Snow's two 3-pointers helped the Eagles stretch their lead to 17.

"I thought (EWU) played terrific," Cravens said. "I thought the energy they came out with. . . . I was very apprehensive about that. They took us out of everything we wanted to run and we missed three point-blank shots there in the first half."

EWU turned one of those misses, Patrick Danley's clank on an uncontested layup, into a Snow jumper at the other end.

Ocokoljic and 6-foot-10 center Lance Allred combined for just eight points on 2-of-10 shooting in the first half.

"You probably have go back three, four weekends when we've had that much defensive intensity," Giacoletti said. "As a coach, I'm extremely pleased, but I'm just trying to reinforce this is a two-step process."

EWU tries to take that second -- and longest -- step tonight.

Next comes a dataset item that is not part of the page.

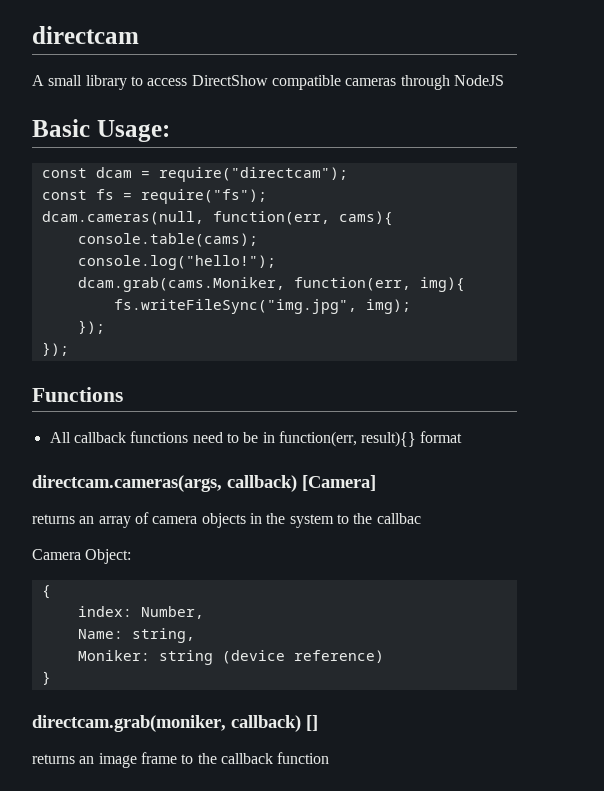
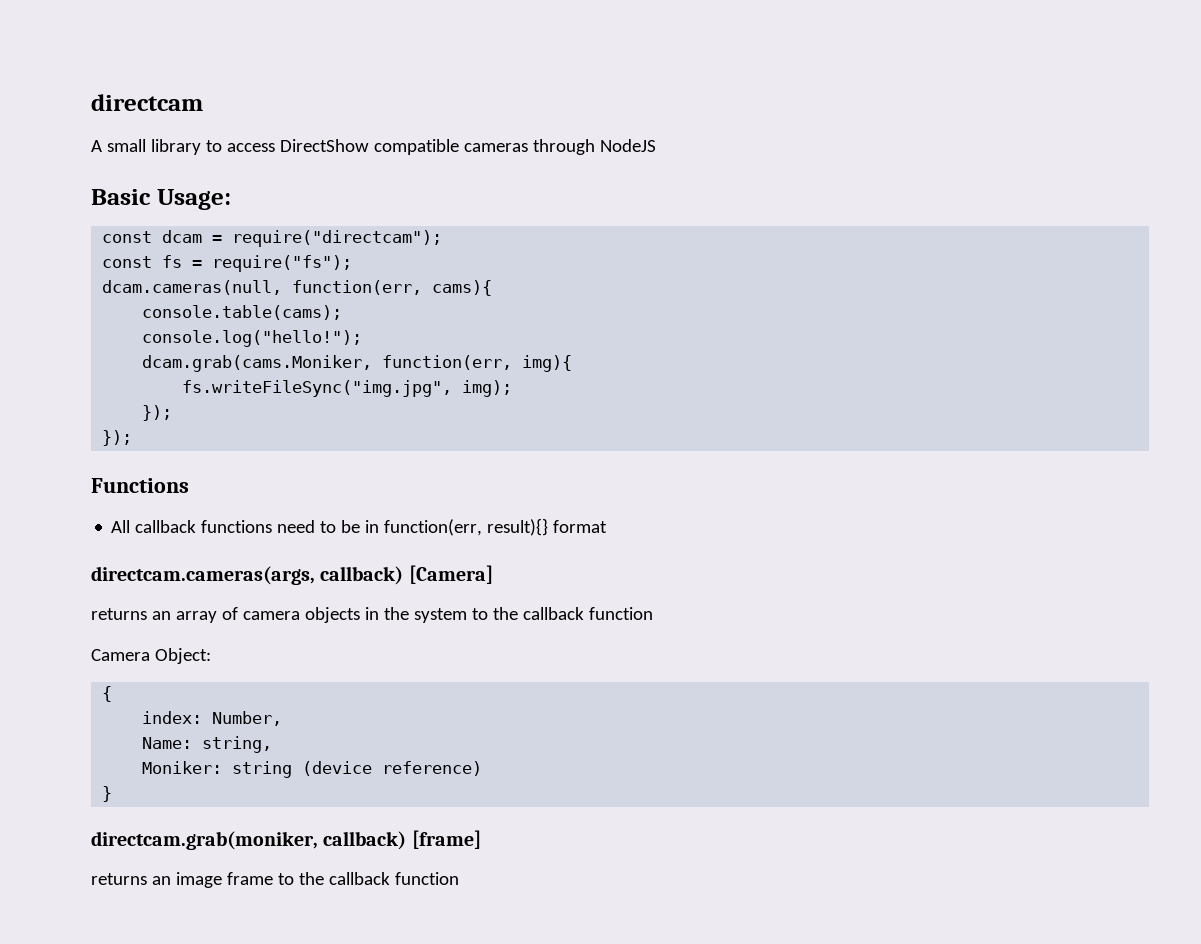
[376,513,421,524] callbac -> [522,607,653,620] callback function
[306,715,318,731] [] -> [411,830,481,849] [frame]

"It's going to be an incredible (atmosphere)," Snow said. " (Tuesday night) was great, but I think tomorrow is going to be even better. I can't remember a time when the excitement around campus was this high. It's incredible right now, but within (the team) we just need to stay focused. We need to get done what we need to do."

Eastern Wash. 72, Weber State 53Eastern Washington (16-12) -- Axton 8-10 2-2 21, Snow 7-17 2-2 18, M.Nelson 4-4 1-2 9, Merritt 3-8 0-0 7, Pariseau 3-5 2-2 9, Henkel 0-0 0-0 0, McCulloch 0-0 0-0 0, Wortham 0-0 0-0 0, Barnard 1-2 0-0 2, Butorac 1-1 2-4 4, Smith 1-1 0-0 2, Nicholas 0-1 0-0 0. Totals 28-49 9-12 72.

Weber State (15-14)_Jackson 0-0 0-0 0, Sparrow 6-12 6-6 20, Allred 1-7 2-2 4, Jenkins 0-1 0-0 0, Hamilton 3-7 4-4 11, Emadi 0-0 0-0 0, Ocokoljic 5-11 8-11 18, Cox 0-0 0-0 0, Goodell 0-1 0-0 0, Niparavicius 0-0 0-0 0, J.P.Nelson 0-0 0-0 0, Franklyn 0-0 0-0 0, Danley 0-2 0-0 0, Davis 0-0 0-0 0. Totals 15-41 20-23 53.

Halftime_Eastern Washington 40, Weber State 22. 3-point goals_Eastern Washington 7-14 (Axton 3-3, Snow 2-6, Pariseau 1-1, Merritt 1-3, Barnard 0-1), Weber State 3-12 (Sparrow 2-5, Hamilton 1-3, Jenkins 0-1, Ocokoljic 0-3). Fouled out_None. Rebounds_Eastern Washington 30 (Merritt 8), Weber State 20 (Goodell 4). Assists_Eastern Washington 15 (Merritt 6), Weber State 6 (Davis 2). Total fouls_Eastern Washington 19, Weber State 16. A_4,247.